Environmental impact in Lebanon

Keeping the oil spill and forest fires under control could save the future of the country.

Aside from human casualties, war has a detrimental effect on the environment. In Lebanon, living conditions worsen each day. The country has suffered dramatic effects from missile attacks, the recent bombing of a power plant in Jiyeh and the largest oil spill ever in the Mediterranean region.

The environmental issues started with the five-week attack on thousands of Lebanese homes and buildings. The fires from the attacks caused large clouds of smoke that experts reported containing contamination with the potential to create hormonal and respiratory problems in humans.

The mid-July Mediterranean oil spill has been burning since. The oil gradually is spreading north to Syria and Turkey as well.
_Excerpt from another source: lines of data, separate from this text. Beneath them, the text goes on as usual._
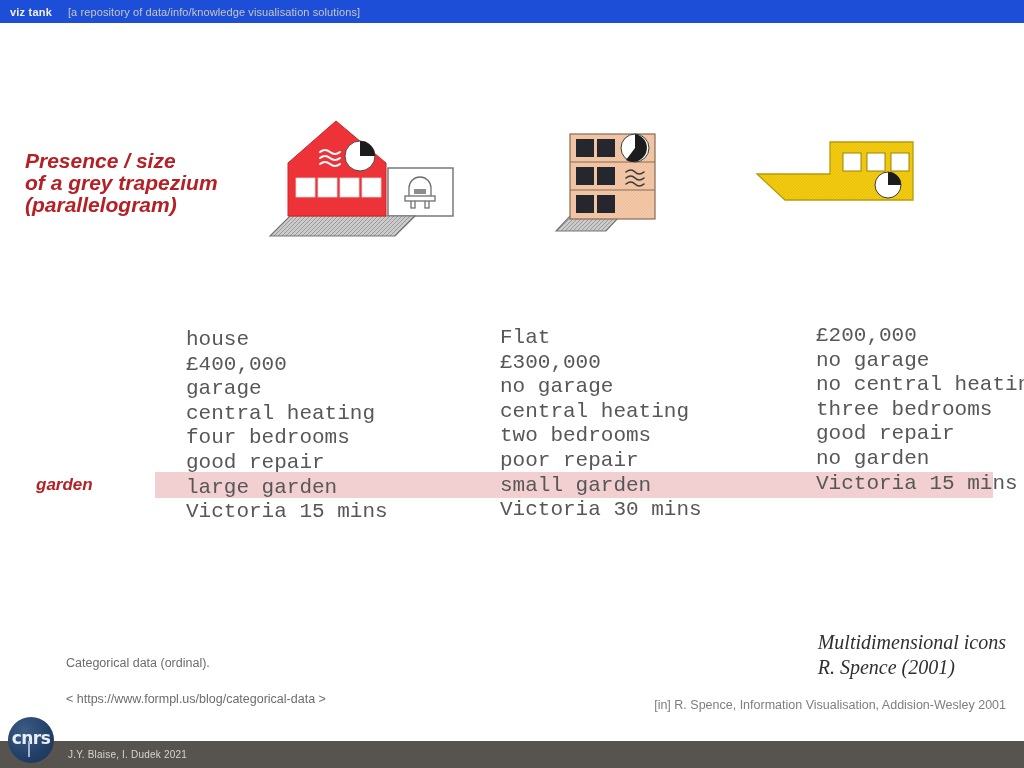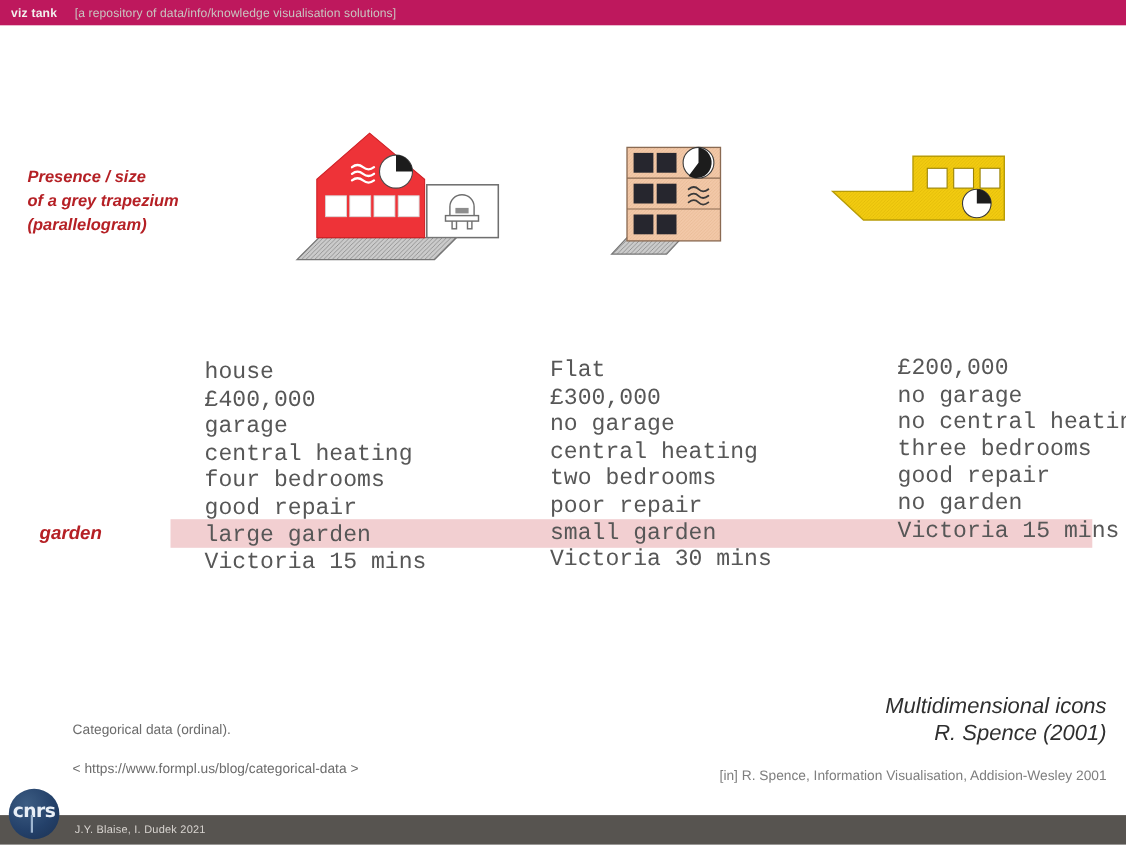"viz tank" .topbar { background: #be185d -> #1d4ed8 }
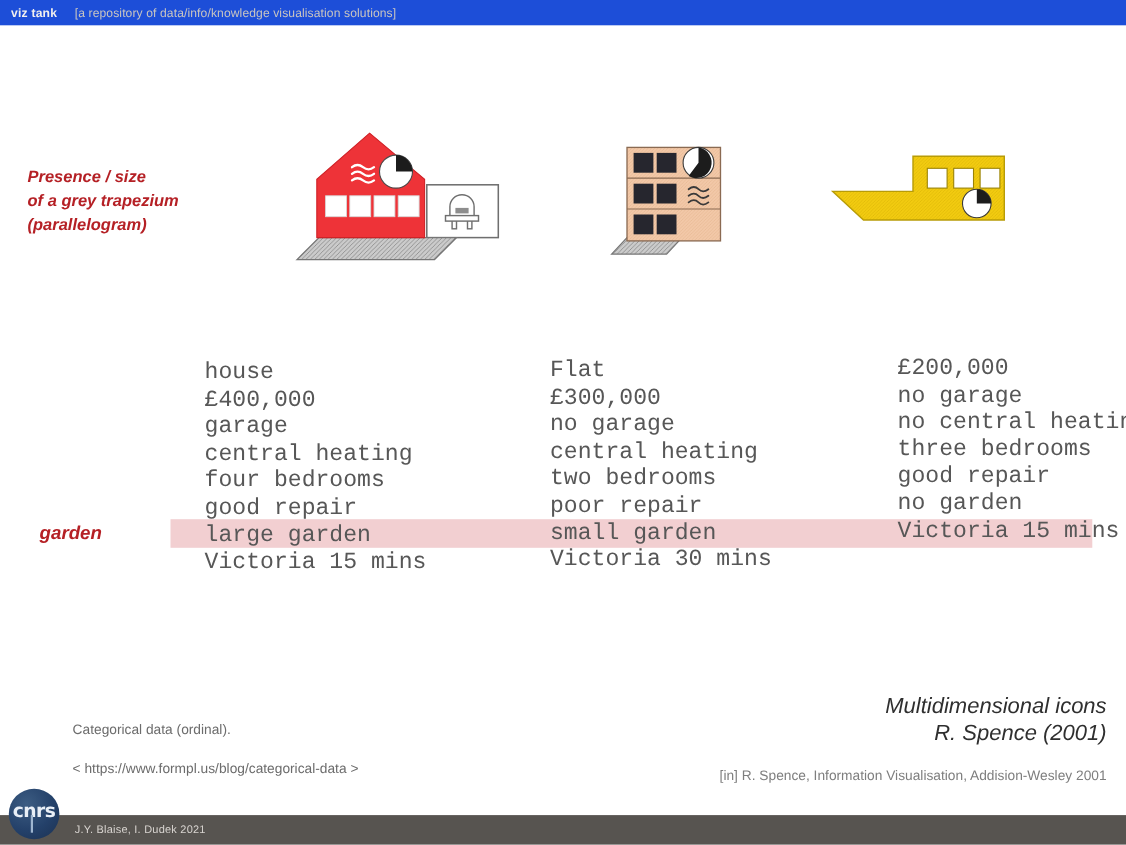"Presence / size" .annot { font-size: 15px -> 21px }
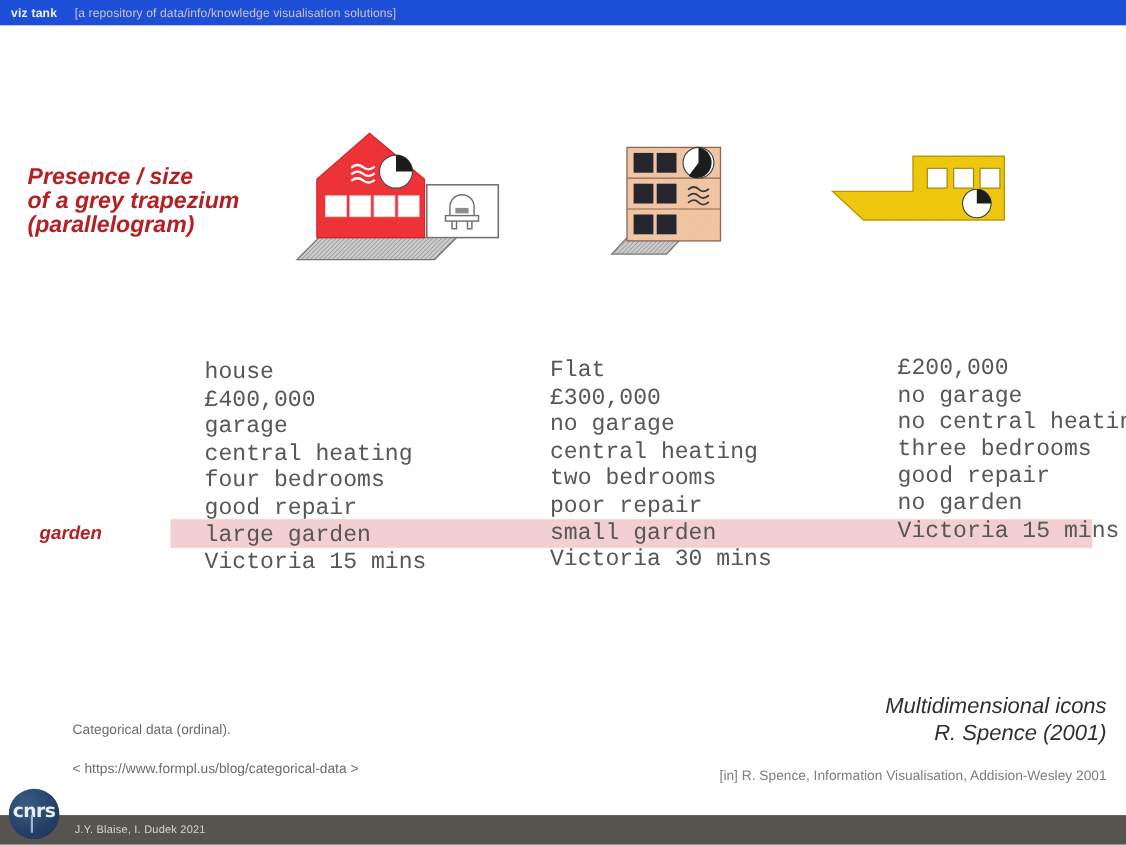"Multidimensional icons" .attrib-title { font-family: none -> Liberation Serif, serif; text-align: right -> left }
Sands of the beautiful beaches of Lebanon now are blackened and stained with debris from air raids and oil, and the coastal seas are proved toxic by dead fish and birds along the shores.

Further impeding the situation in Lebanon is that Israel is using weapons with depleted uranium. As evidence showed in Iraq, the damage of these weapons can cause long-term damage on future human gene pools.

Air raids have also caused forest fires and have damaged the water supply, making it almost impossible to live in many regions. The fires aren’t being put out because the country is trying to protect its people, not save its forests.

Although it is too late to protect Lebanon’s environment from the horrible effects of war, it isn’t too late to start thinking about the effects that all wars have on the ground and atmosphere in which they take place.

Other countries should be able to recognize the need for help in Lebanon. Simply keeping the oil spill and forest fire under control could save the future of the country of Lebanon for its many citizens to come safely home to.

The environmental affects the war has had on Lebanon could seal the fate of what was once a beautiful, tourist-filled country. The short and long-term damage has and will continue to affect the people, water, animals, and their breathing air.